Synthetic Data Generator
AI-powered customer feedback so you can take action now
Native AI turns insight into impact
Introducing Native AI, the always-on market intelligence platform that helps you understand, innovate, and create ideal experiences for your customers.
A better way to find the answers you need
Create impact through measurable improvements to products, customer experience, and marketing.
Analyze millions of qualitative and quantitative data points
Automate product and keyword tracking across the web
- Converse with digital clones of your customers in real-time
Customize and export reports with full choice of visualizations. Set up alerts for specific products and keywords, and monitor trends over time in order to predict future consumer behaviors and identify white-space opportunities.
Bring Your Own Data
Upload your first party data in any structured or unstructured format. Our platform is compliant with international data processing regulations to eliminate unnecessary risk.
Converse with digital clones of your customers or your competitors' customers. Filter by demographic, purchase channel, behavior, and more. Create visualizations and export your results.
Expert White-Glove Service
Our platform is designed for you to be successful independently, but we're here to make sure you’re able to take full advantage of the value Native AI provides.
The Native AI Difference
We're not like other all-in-one insights platforms. Get a peek under the hood.
Data Safety & Privacy
Synthetic Output Controls
Synthetic Data Generator
Diving deep into the realm of artificial intelligence (AI) and machine learning (ML), one's certain to stumble upon the concept of a synthetic data generator. A synthetic data generator helps companies and data scientists amplify their existing data sets, thereby enhancing the effectiveness of their algorithms and robustness of customer understanding. It achieves this by matching attributes across multiple data sets, and using pattern recognition to fill in the gaps.

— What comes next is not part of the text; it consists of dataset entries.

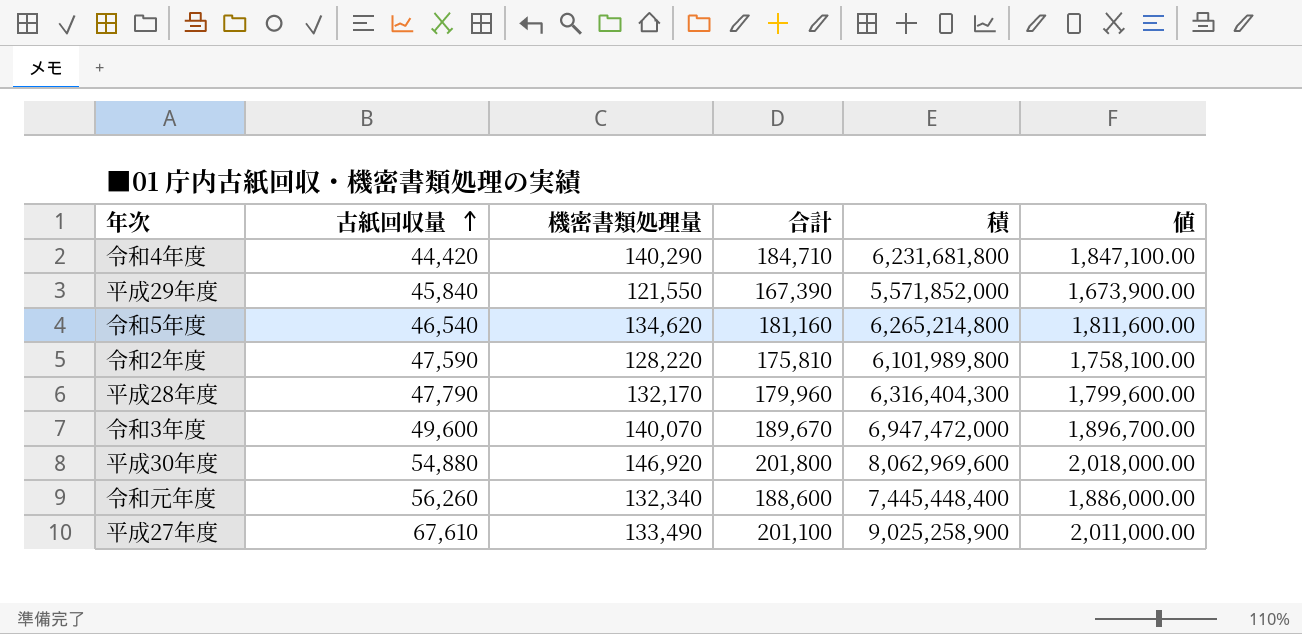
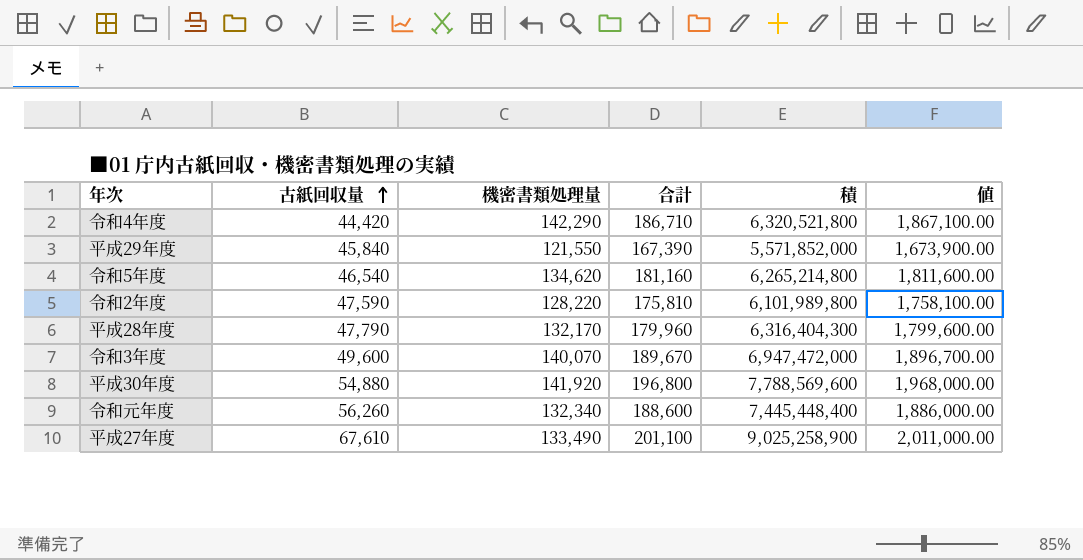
令和4年度 | 機密書類処理量: 140,290 -> 142,290
令和4年度 | 合計: 184,710 -> 186,710
令和4年度 | 積: 6,231,681,800 -> 6,320,521,800
令和4年度 | 値: 1,847,100.00 -> 1,867,100.00
平成30年度 | 機密書類処理量: 146,920 -> 141,920
平成30年度 | 合計: 201,800 -> 196,800
平成30年度 | 積: 8,062,969,600 -> 7,788,569,600
平成30年度 | 値: 2,018,000.00 -> 1,968,000.00

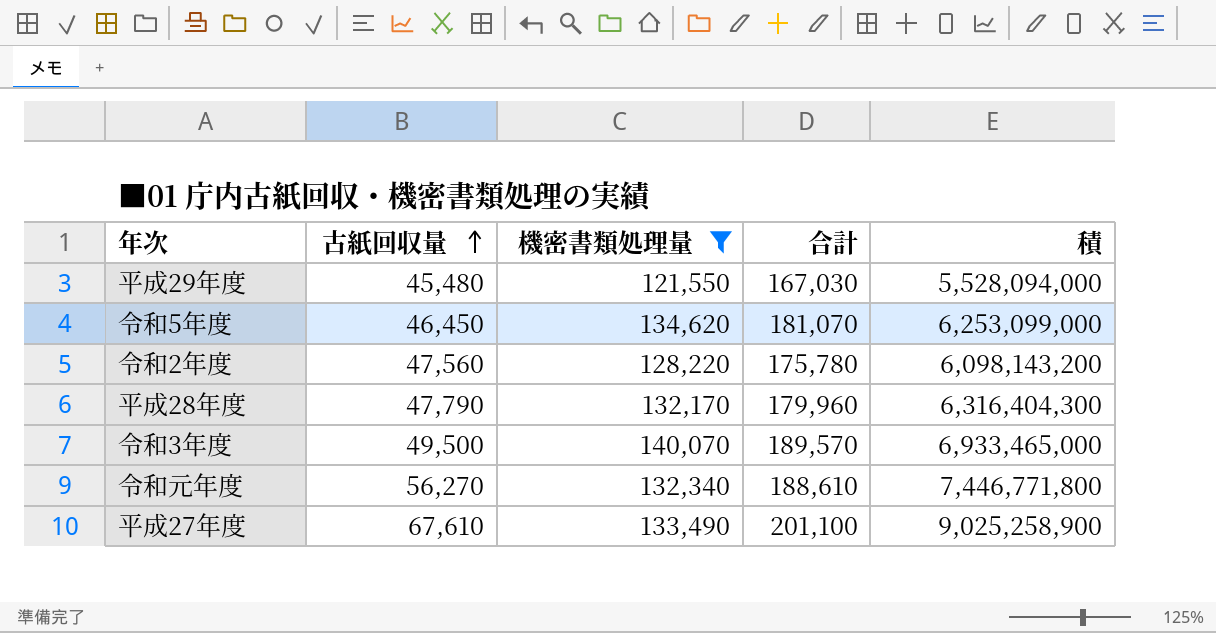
filter: none -> 機密書類処理量 <= 140,070
column 値 | formula: [合計] * 10 -> none
平成29年度 | 古紙回収量: 45,840 -> 45,480
平成29年度 | 合計: 167,390 -> 167,030
平成29年度 | 積: 5,571,852,000 -> 5,528,094,000
令和5年度 | 古紙回収量: 46,540 -> 46,450
令和5年度 | 合計: 181,160 -> 181,070
令和5年度 | 積: 6,265,214,800 -> 6,253,099,000
令和2年度 | 古紙回収量: 47,590 -> 47,560
令和2年度 | 合計: 175,810 -> 175,780
令和2年度 | 積: 6,101,989,800 -> 6,098,143,200
令和3年度 | 古紙回収量: 49,600 -> 49,500
令和3年度 | 合計: 189,670 -> 189,570
令和3年度 | 積: 6,947,472,000 -> 6,933,465,000
令和元年度 | 古紙回収量: 56,260 -> 56,270
令和元年度 | 合計: 188,600 -> 188,610
令和元年度 | 積: 7,445,448,400 -> 7,446,771,800

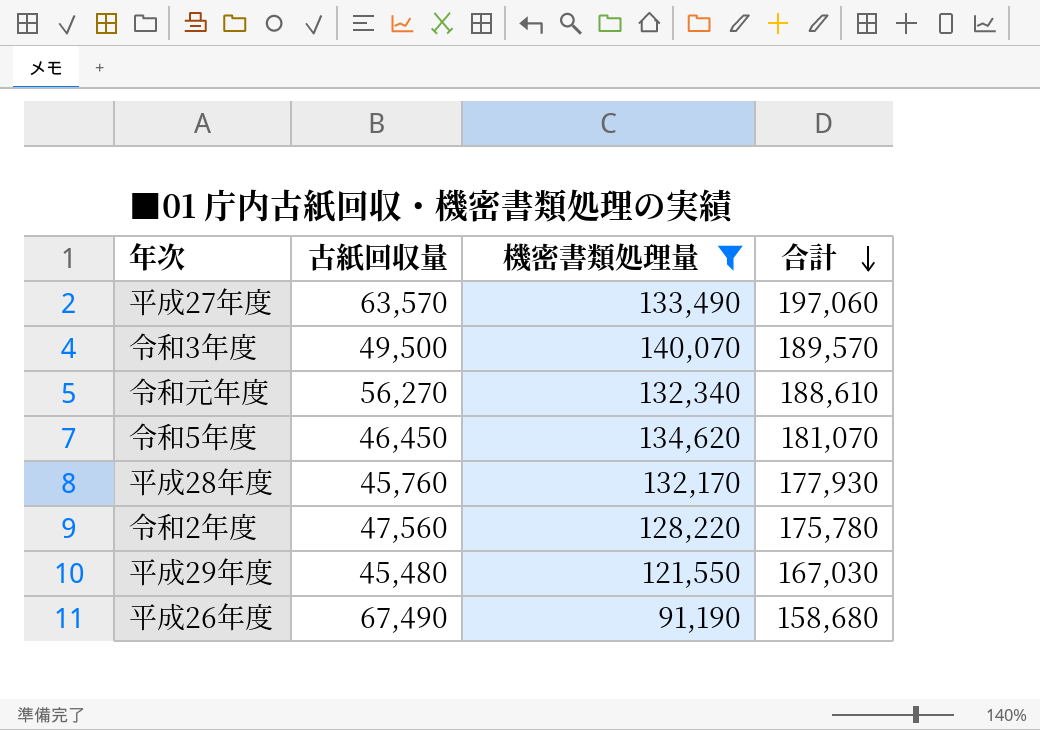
row order: 古紙回収量 ascending -> 合計 descending
column 積 | formula: [古紙回収量] * [機密書類処理量] -> none
平成27年度 | 古紙回収量: 67,610 -> 63,570
平成27年度 | 合計: 201,100 -> 197,060
平成28年度 | 古紙回収量: 47,790 -> 45,760
平成28年度 | 合計: 179,960 -> 177,930
row 平成26年度: none -> 67,490 | 91,190 | 158,680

Significantly, the synthetic data generator has surged in popularity due to its potential in training machine learning algorithms and enhancing customer datasets. As a consequence of the increasing demands for privacy and anonymity, generating synthetic data for machine learning has provided an innovative workaround for data access issues. It's able to emulate real-world complexity in a data set, whilst ensuring individual privacy by creating entirely new, artificial entries.
Delving into some synthetic data examples, usage scenarios can span multiple domains. Entirely human-created, these data units are beneficial in healthcare where they can simulate patient data, in finance to forge imaginary yet statistically accurate transactions or in transportation to fabricate vehicle telemetry. Each instance demonstrates unique and specific data scenarios for ML models to learn and predict from, without the hindrance of data privacy issues.
Synthetic data generation tools make this entire process seamless and efficient. For instance, synthetic data generation tools in Python are widely sought due to the language's versatility and user-friendliness. Packages such as Faker or Mimesis offer a range of pre-set categories to choose from, regulating the creation of synthetic data as per users' necessity. It is the amalgamation of such tools with the overarching concept of synthetic data generation, that has empowered AI and ML processes to embark upon remarkable, exploratory ventures in the realm of predictive analytics.
Synthetic Data Generation Using Generative AI
Synthetic data generation using generative AI is an emerging field. By using artificial intelligence, it's now possible to create online data generators that can simulate a wide range of real-world scenarios. You might be wondering, what is synthetic data? It's a type of data that is generated artificially, rather than collected from real-world events. Although it's artificial, it mirrors real data in terms of essential characteristics.
Generative AI, which uses algorithms to generate new data based on existing datasets, plays a pivotal role in this process. But what is the role of data in generative AI? The answer lies in the way AI learns. Just like humans, AI learns from experience - in this case, data. The more data it has, the better it is at predicting and generating similar data. And that's where synthetic data comes into play. It helps streamline the learning process by multiplying the 'experiences' AI can learn from.
The application of this technology is particularly exciting in the field of Natural Language Processing (NLP). Synthetic data generation for NLP has the potential to supercharge advances in machine learning, making AI more sophisticated in understanding and replicating human language.
Python, known for its simplicity and robustness, is often the language of choice for implementing these tasks. Synthetic data generation using generative AI Python libraries and APIs, such as Faker and mimesis, makes the process easier and more efficient. These libraries come pre-equipped with functions to generate artificial data for a wide array of purposes.
Native AI harnesses the power of millions of consumer feedback touch points to enhance existing customer datasets. By creating more robust consumer profiles with the help of AI, market research firms and adtech/martech firms can achieve significantly better outcomes without risking personally identifiable information and consumer privacy.